Three French towns and districts, Pont-à-Mousson, Douai, and Lille, met with this fate from artillery and aeroplanes.
Bombardment of Pont-à-Mousson
This began on the 11th August, continued the following day, then on the 14th August and finally became intermittent. The firing on the town was resumed more than a hundred times. It was an open town, however, and the French army were not defending it, further than that the bridge over the Moselle had been put in a state of defence at the outbreak of hostilities by the 26th light infantry battalion.

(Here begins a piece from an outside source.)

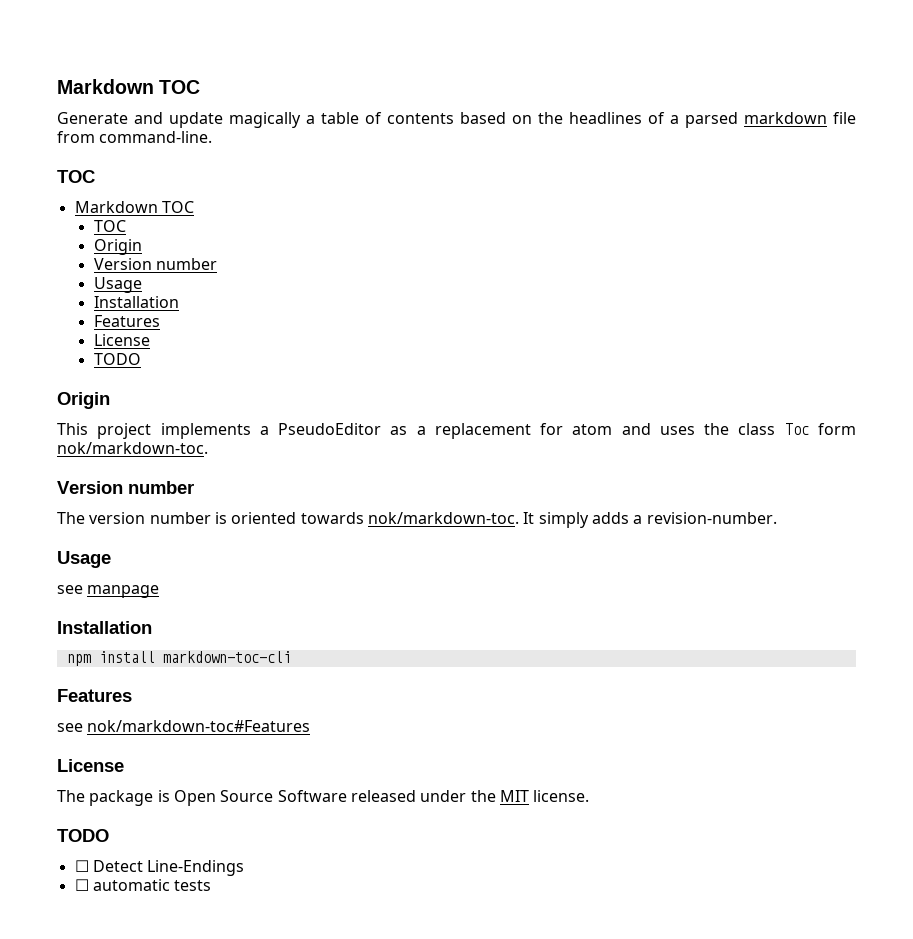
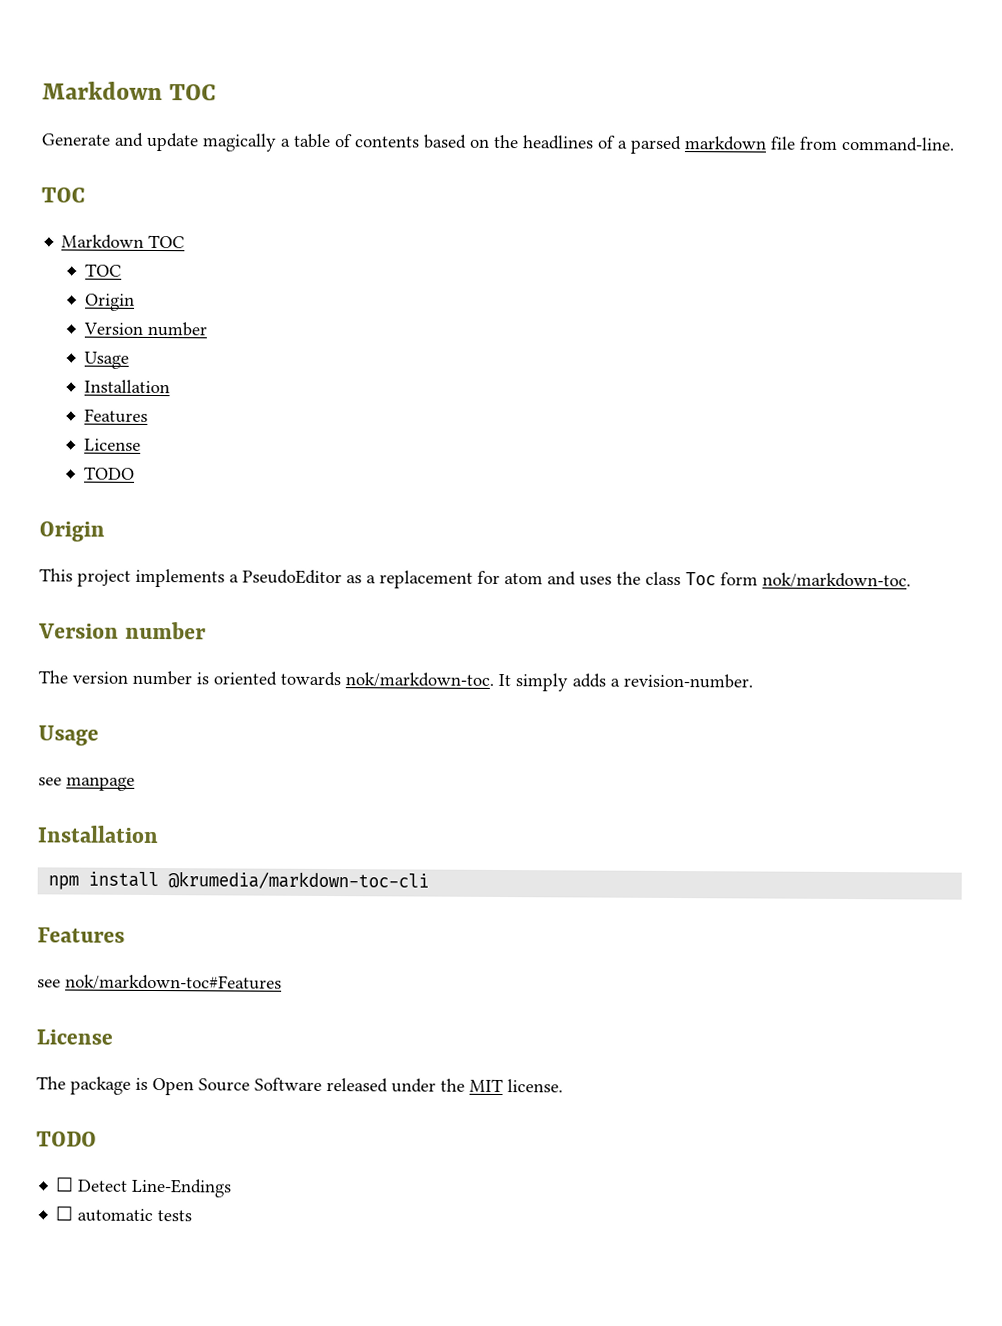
[162,651,291,663] markdown-toc-cli -> [168,871,430,890] @krumedia/markdown-toc-cli

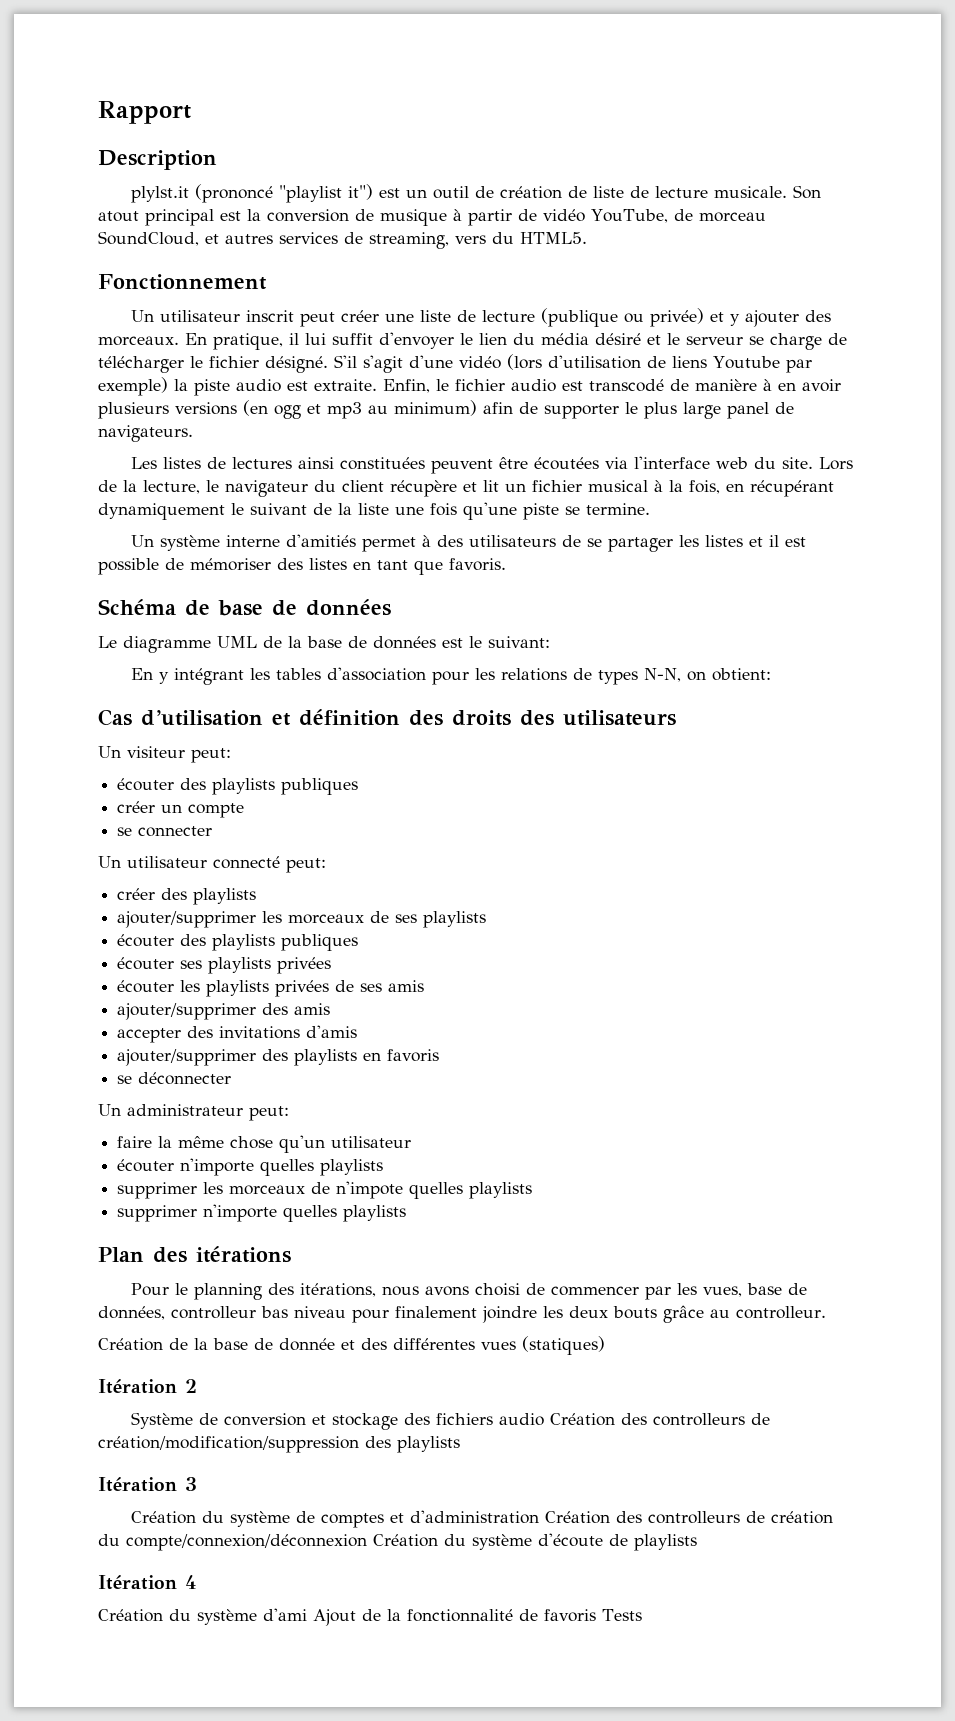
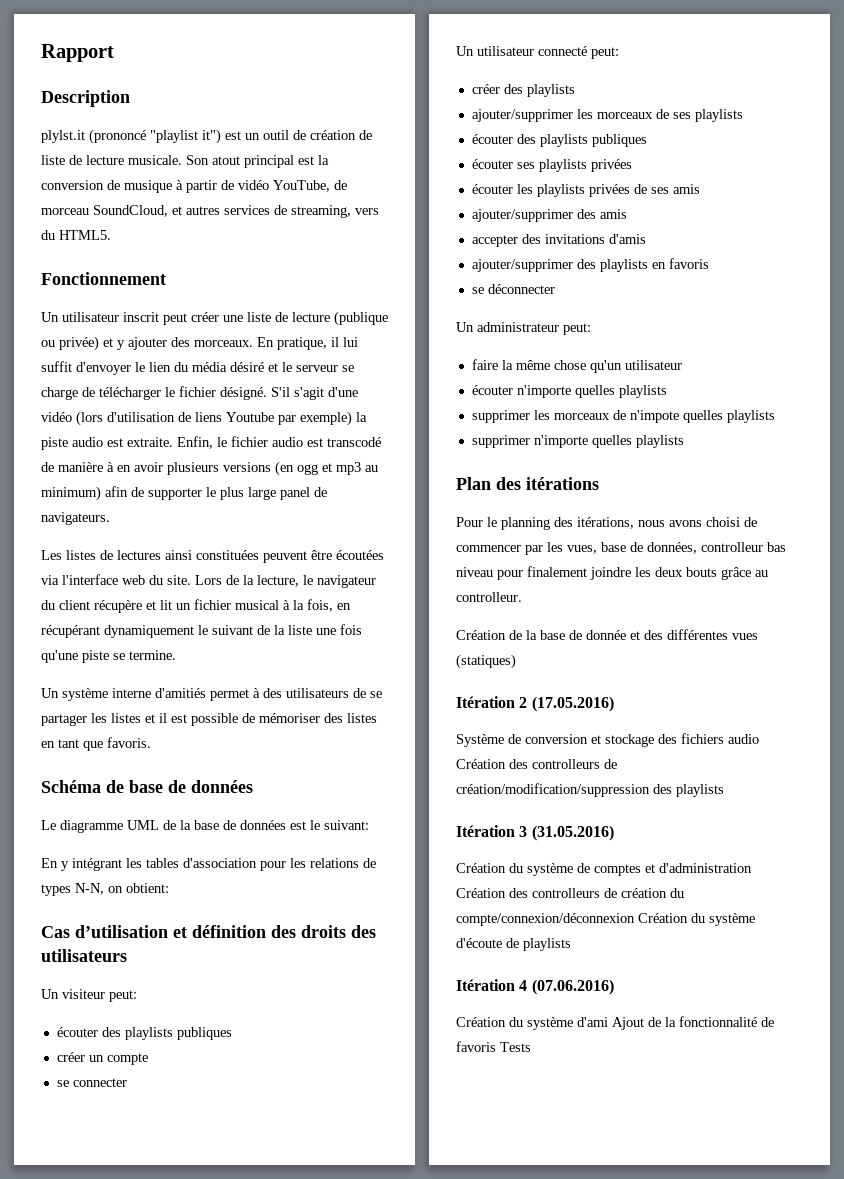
(197, 1386) none -> [531,696,614,712] (17.05.2016)
(197, 1484) none -> [531,825,614,841] (31.05.2016)
(197, 1582) none -> [531,979,614,995] (07.06.2016)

Moreover, the bombardment of Pont-à-Mousson took place without previous warning, and was not preceded by any notice, nor any occupation by the German troops, who did not even show themselves (on the 11th, 12th and 14th August) before the town. The operation was carried out by means of guns placed in concealment on the other side of the frontier. The firing was directed by an airship flying over the batteries.
Acts of this kind are the proof of a deliberate and premeditated desire to destroy and to terrorise. In this case destruction is here not the inevitable sequence to attack and defence, but an end pursued for its own sake in contravention and defiance of established laws. Thanks to the signals given by the airship, the German batteries were able to damage the St. Martin quarter, on the right bank of the Moselle, and the site of the new hospital and the college. The hospital was flying the Red Cross flag, but was struck precisely for that very reason: a shell burst near the bed in which a wounded Saxon officer was under treatment. Fortunately, no one in the hospital was wounded, though not less than seventy shells struck the building during the 14th August. In the rest of the town forty people were killed and as many wounded. They were women and children.
Bombardment of Douai
Towards the end of the month of August the town of Douai served as a storehouse for numerous German troops. It was formerly occupied on the 1st October. The outrages which it suffered from the Germans on the 8th and 12th October were committed against a town which it was, in fact, impossible for the French to defend. On the 8th October a Taube bombarded Douai, throwing two bombs, which did little damage. On the 12th October a second Taube threw another bomb, which burst behind M. Mathieu’s house, in the Rue d’Hesdin, and killed a little girl named Briois, aged five years, who was closing the windows of a house.
Bombardment of Lille
On the 10th October, when the French were coming up to Lille, the Germans forcibly carried off M. Delesalle, mayor of the town; M. Ducastel, municipal councillor, and several other municipal officials. Then, when they had almost evacuated the town, they directed against it a furious bombardment, which began on the evening of the 10th October and continued, with a short interval, until the 12th October at 9 o’clock in the morning. The Rue Faidherbe was completely demolished and the end of the Rue de l’Hôpital Militaire was terribly damaged. Many fires broke out in the Rues de Paris, du Mélinel and de Béthune. The town hall, the prefecture, the post office, the Palais des Beaux Arts were injured. The Kulmann and Wallaert works were burnt down. The Times correspondent stated that a bomb thrown by a Taube, near the prefecture, wounded a woman who was walking along, and killed by her side her little son, aged twelve years.
Let us repeat that this bombardment of Lille took place when the French were only coming up to the town and that the latter had not been completely evacuated by the Germans, who were, therefore, guilty of violation of the laws of war. It was the same with the bombardment carried on upon the 11th and 12th November. On this occasion also the allied troops were only coming up. More than 7000 shells fell on the town during the time the Germans remained there. The presence of the Germans is proved by one abominable detail. It is a fact that they had cut the water-pipes in order that the fires kindled by the bombardment could not be put out. A little later they were compelled to blow up houses with melinite to stop the fire which was spreading in all directions.